1. 2. Könige 2,23–24 – Die Bären und die Kinder
„Und er ging von dort nach Bethel. Und als er des Weges hinaufging, kamen kleine Knaben aus der Stadt und verspotteten ihn und sprachen zu ihm: ‚Komm herauf, du Kahlkopf!‘
Da wandte er sich um, verfluchte sie im Namen des HERRN.
Da kamen zwei Bären aus dem Wald und zerrissen zweiundvierzig von den Kindern.“
Kontext: Der Prophet Elisa wird verspottet. Die Szene ist drastisch – ob symbolisch oder historisch gelesen, sie bleibt schwer nachvollziehbar.
2. 5. Mose 21,18–21 – Steinigung des ungehorsamen Sohnes
(siehe oben) – Ein rebellischer Sohn soll vor der Stadt gesteinigt werden.
Diese Stelle ist ein Paradebeispiel für die strengen Rechtsvorschriften im alten Israel.
3. Richter 19 – Die verstümmelte Nebenfrau
Ein Mann gibt seine Nebenfrau einer gewalttätigen Menge zur Vergewaltigung.
Am nächsten Morgen ist sie tot. Er zerstückelt ihren Körper in zwölf Teile und schickt sie durchs Land.
Wortlaut (Auszug):
„Er zerlegte sie Glied für Glied in zwölf Stücke und sandte sie in alle Gebiete Israels.“ (Richter 19,29)
Diese Geschichte ist einer der düstersten und brutalsten Berichte in der Bibel.
4. Psalm 137,9 – Kinder gegen Felsen
„Wohl dem, der deine jungen Kinder nimmt
und sie am Felsen zerschmettert!“ (Psalm 137,9)
Kontext: Der Psalmist beklagt das babylonische Exil – in einer extremen Mischung aus Schmerz, Hass und Vergeltungsfantasie.
Diese Racheaussage ist poetisch – aber schwer zu ertragen.
5. 2. Mose 12,29 – Tötung der Erstgeborenen Ägyptens
„Und in der Mitte der Nacht schlug der HERR alle Erstgeburt im Lande Ägypten: vom Erstgeborenen des Pharao [...] bis zum Erstgeborenen des Viehs.“ (2. Mose 12,29)
Kontext: Die 10. Plage – Gottes Gericht über Ägypten.
Es ist ein Akt göttlichen Eingreifens zur Befreiung Israels, aber mit massivem Kollateralschaden.
🧠 Warum so viel Gewalt – und warum lässt Gott das zu, obwohl er allmächtig ist?
Das ist die klassische Theodizee-Frage:
Wenn Gott gut ist und allmächtig – warum gibt es dann so viel Leid, Bosheit und Gewalt (auch im Namen Gottes und von ihm ausgehend)?

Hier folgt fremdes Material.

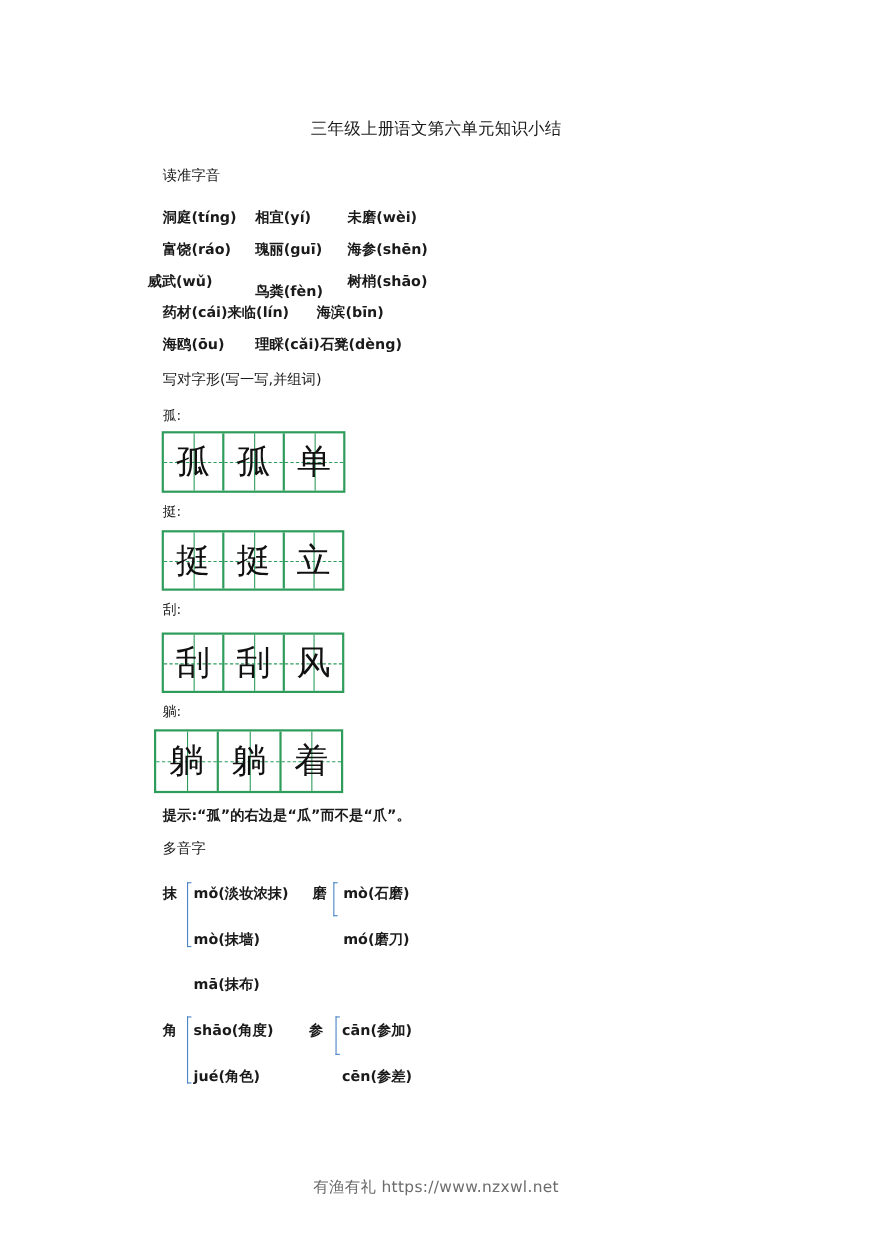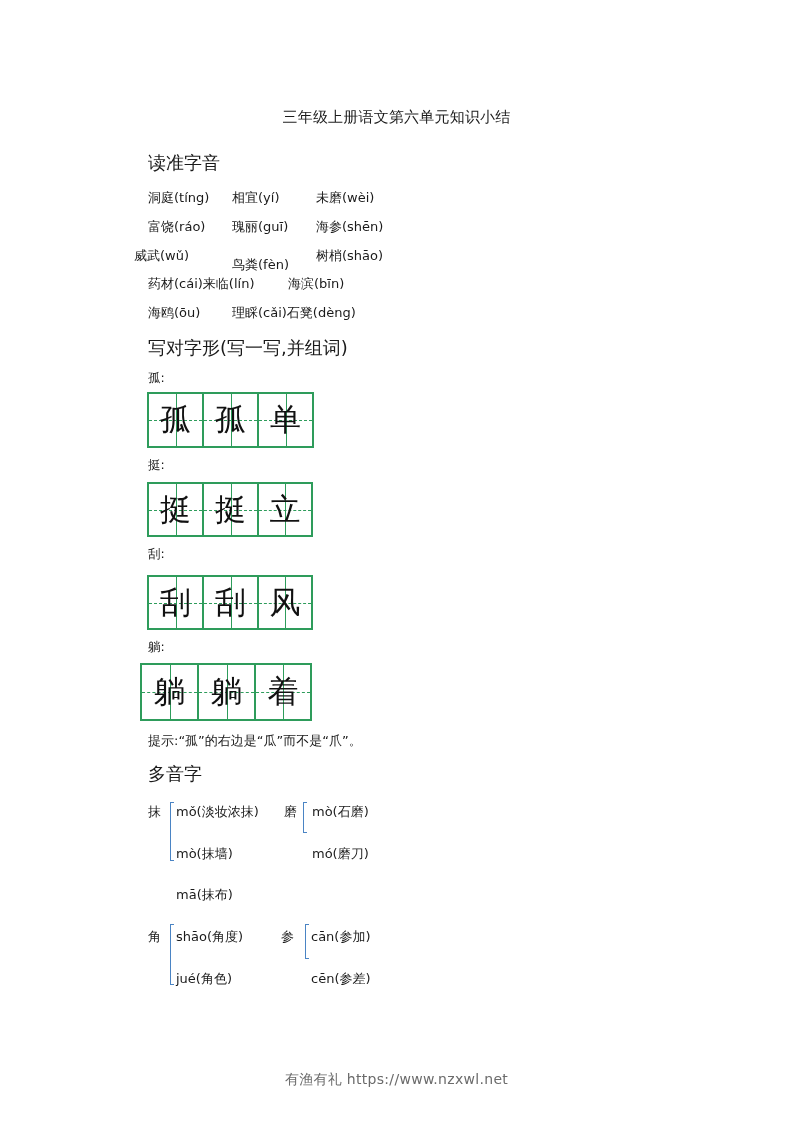--- a/index.html
+++ b/index.html
@@ -1,21 +1,21 @@
 <!DOCTYPE html>
 <html><head>
 <meta charset="utf-8">
 <style>
   html, body { margin:0; padding:0; }
   body { width:793px; height:1122px; background:#ffffff; position:relative; overflow:hidden;
          font-family:"DejaVu Sans","Liberation Sans",sans-serif; color:#1a1a1a; }
   .abs { position:absolute; white-space:nowrap; }
   .title { left:0; width:793px; top:108px; text-align:center; font-size:15px; letter-spacing:0.2px; }
-  .sec { font-size:18px; }
-  .item { font-size:13px; }
+  .sec { font-size:13px; }
+  .item { font-size:13px;font-weight:bold; }
   .label { font-size:12.5px; }
   .grid { position:absolute; display:flex; border:2px solid #2e9c5b; box-sizing:border-box; }
   .cell { position:relative; box-sizing:border-box; border-right:2px solid #2e9c5b; display:flex; align-items:center; justify-content:center;
           font-family:"DejaVu Serif","Liberation Serif",serif; font-size:31px; color:#111; }
   .cell:last-child { border-right:none; }
   .cell::before { content:""; position:absolute; left:50%; top:0; bottom:0; border-left:1px solid #2e9c5b; }
   .cell::after { content:""; position:absolute; top:50%; left:0; right:0; border-top:1px dashed #2e9c5b; }
   .cell span { position:relative; z-index:1; }
   .brace { position:absolute; border:1px solid #4a84c4; border-right:none; width:3px; }
   .footer { left:0; width:793px; top:1071px; text-align:center; font-size:14px; color:#6b6b6b; letter-spacing:0.3px; }

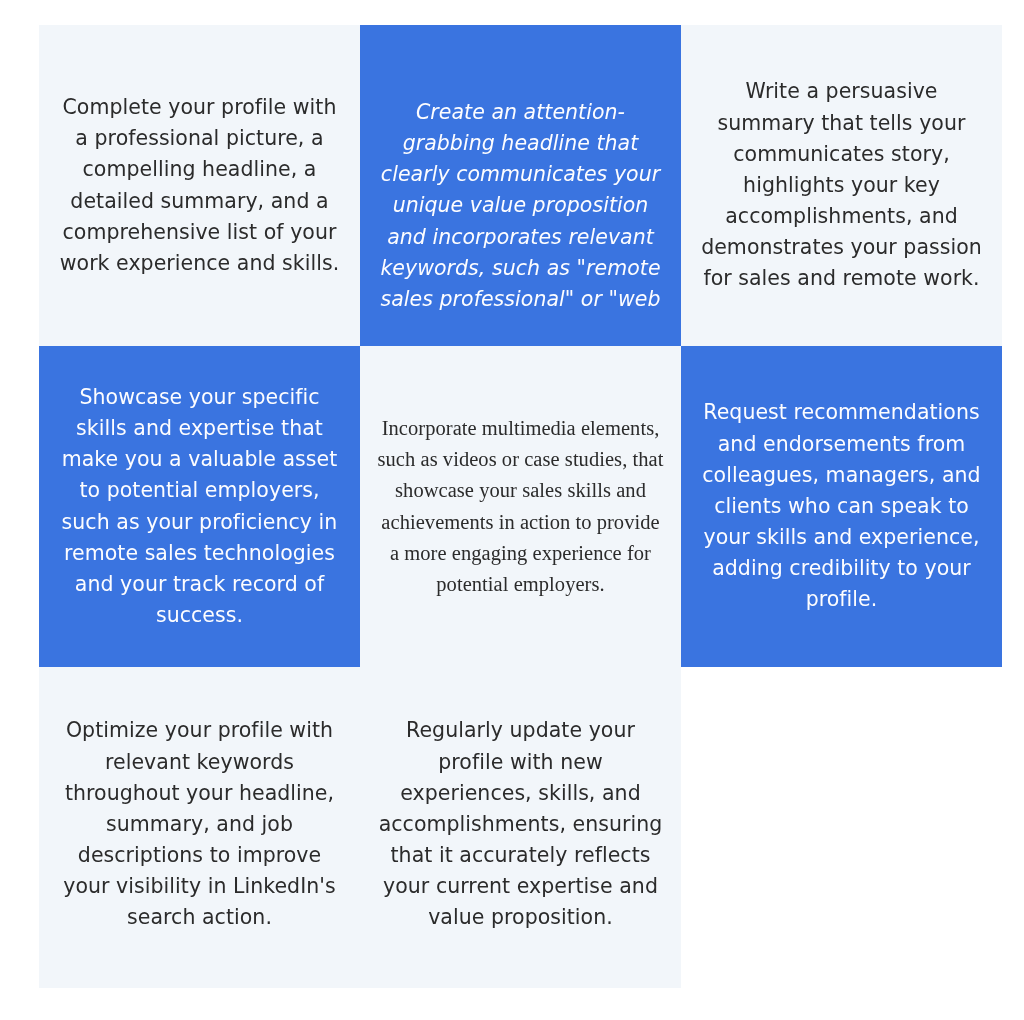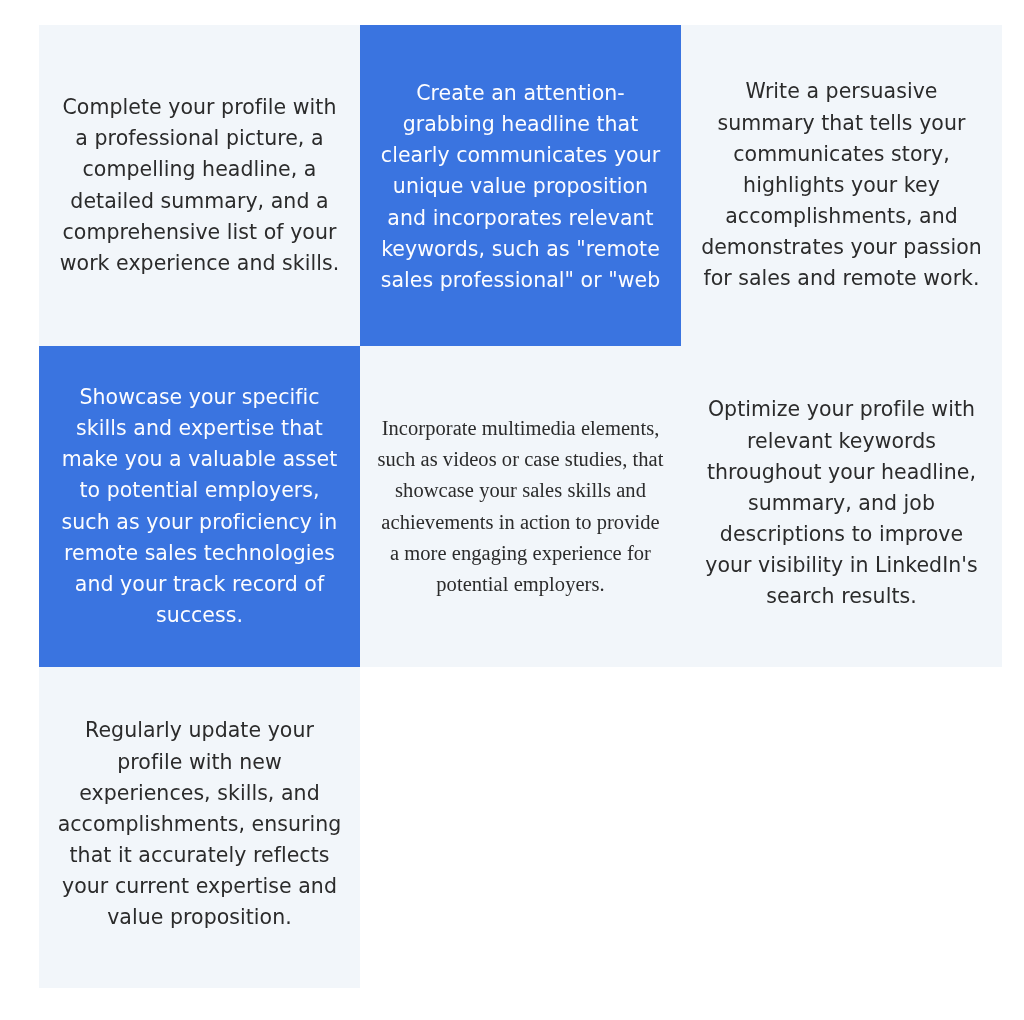--- a/index.html
+++ b/index.html
@@ -62,21 +62,22 @@
 
   .cell.blue .cell-text {
     color: #fdfdff;
   }
 
   
   .cell.clipped {
     align-items: flex-start;
   }
   .cell.clipped .cell-text {
-    margin-top: 53px;
+    margin-top: 72px;
+    font-style: italic;
   }
 
   
   .cell.hyphenated .cell-text {
     hyphens: auto;
     font-family: Liberation Serif, serif;
     -webkit-hyphens: auto;
   }
 
   
@@ -103,23 +104,26 @@
   </div>
 
   <div class="cell blue">
     <span class="cell-text">Showcase your specific skills and expertise that make you a valuable asset to potential employers, such as your proficiency in remote sales technologies and your track record of success.</span>
   </div>
 
   <div class="cell light hyphenated">
     <span class="cell-text">Incorporate multimedia elements, such as videos or case studies, that showcase your sales skills and achievements in action to provide a more engaging experience for potential employers.</span>
   </div>
 
+  <div class="cell blue">
+    <span class="cell-text">Request recommendations and endorsements from colleagues, managers, and clients who can speak to your skills and experience, adding credibility to your profile.</span>
+  </div>
 
   <div class="cell light raised">
-    <span class="cell-text">Optimize your profile with relevant keywords throughout your headline, summary, and job descriptions to improve your visibility in LinkedIn's search results.</span>
+    <span class="cell-text">Optimize your profile with relevant keywords throughout your headline, summary, and job descriptions to improve your visibility in LinkedIn's search action.</span>
   </div>
 
 
   <div class="cell light raised">
     <span class="cell-text">Regularly update your profile with new experiences, skills, and accomplishments, ensuring that it accurately reflects your current expertise and value proposition.</span>
   </div>
 
 </div>
 
 </body></html>

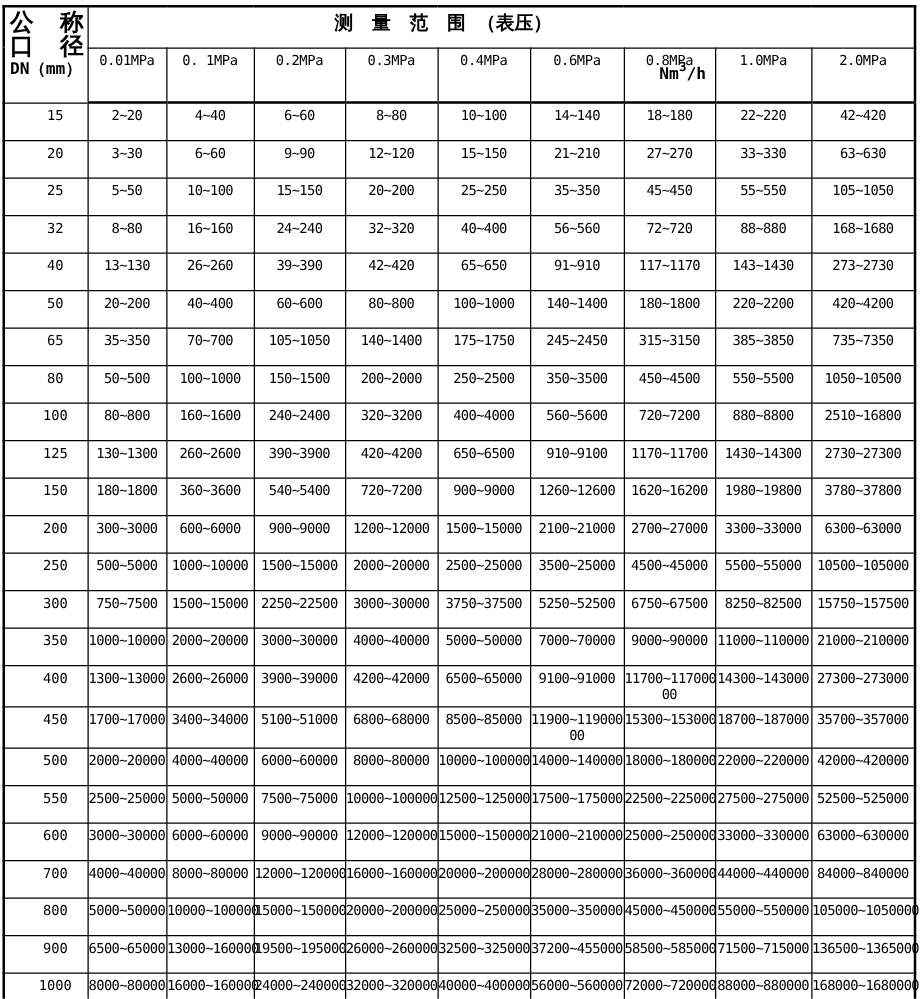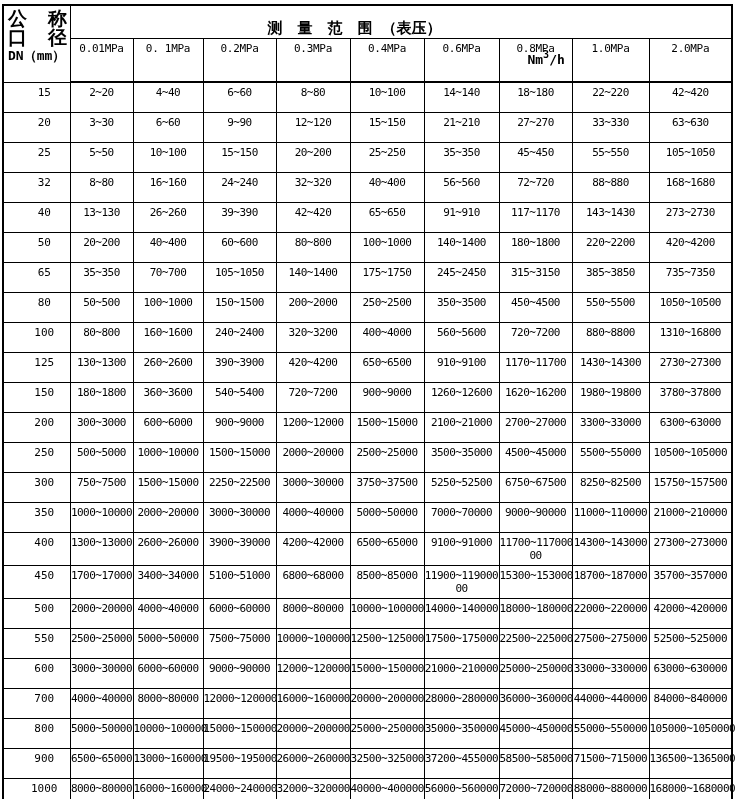--- a/index.html
+++ b/index.html
@@ -52,21 +52,21 @@
     white-space: nowrap;
   }
   th.corner .cn { font-size: 19px; letter-spacing: 1px; }
   th.span-head {
     position: relative;
     font-weight: bold;
   }
   .span-title {
     position: absolute;
     left: 43%;
-    top: 13px;
+    top: 3px;
     transform: translateX(-50%);
     font-size: 15px;
     white-space: nowrap;
   }
   .span-unit {
     position: absolute;
     left: 72%;
     top: 11px;
     transform: translateX(-50%);
     font-size: 13px;
@@ -246,21 +246,21 @@
         <tr>
           <td class="dn">100</td>
           <td>80~800</td>
           <td>160~1600</td>
           <td>240~2400</td>
           <td>320~3200</td>
           <td>400~4000</td>
           <td>560~5600</td>
           <td>720~7200</td>
           <td>880~8800</td>
-          <td>1310~16800</td>
+          <td>2510~16800</td>
         </tr>
         <tr>
           <td class="dn">125</td>
           <td>130~1300</td>
           <td>260~2600</td>
           <td>390~3900</td>
           <td>420~4200</td>
           <td>650~6500</td>
           <td>910~9100</td>
           <td>1170~11700</td>
@@ -291,21 +291,21 @@
           <td>3300~33000</td>
           <td>6300~63000</td>
         </tr>
         <tr>
           <td class="dn">250</td>
           <td>500~5000</td>
           <td>1000~10000</td>
           <td>1500~15000</td>
           <td>2000~20000</td>
           <td>2500~25000</td>
-          <td>3500~35000</td>
+          <td>3500~25000</td>
           <td>4500~45000</td>
           <td>5500~55000</td>
           <td>10500~105000</td>
         </tr>
         <tr>
           <td class="dn">300</td>
           <td>750~7500</td>
           <td>1500~15000</td>
           <td>2250~22500</td>
           <td>3000~30000</td>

🕊️ Mögliche theologische Erklärungen:
1. Freier Wille
Menschen sind frei, auch zum Bösen.
Gott will keine Roboter – er lässt Raum zur Entscheidung, sogar zum Fehlverhalten.
2. Erziehung statt Zwang
Die Bibel (besonders das Alte Testament) beschreibt einen Gott, der mit einem „halsstarrigen Volk“ ringt.
Die Strafen sollen aufrütteln, nicht vernichten – vergleichbar mit strenger Erziehung.
3. Die Texte sind menschlich gefärbt
Viele moderne Theologen sagen: Die Bibel ist Gottes Wort in Menschenwort – das heißt, es spiegelt auch die damalige Kultur und Mentalität wider.
Gewalt wird nicht immer gutgeheißen, sondern oft nüchtern berichtet, um zu zeigen, wie schlimm Dinge werden können, wenn Gott vergessen wird.
4. Apokalyptische Sprache
Viele der heftigsten Stellen sind symbolisch oder poetisch – Ausdruck extremer Emotion (wie Psalm 137), keine moralische Anleitung.
Zusammengefasst:
Die Bibel enthält teils grausame Szenen, weil sie das echte (und oft kaputte) Menschsein schildert.
Gott erscheint manchmal als strafend – aber im größeren Bogen der Bibel geht es immer wieder um Versöhnung, Neuanfang und Gnade.
Das Christentum sieht im Tod und der Auferstehung Jesu den Wendepunkt: Der Gott, der einst Gerichte brachte, trägt nun selbst das Leid, um Frieden zu ermöglichen.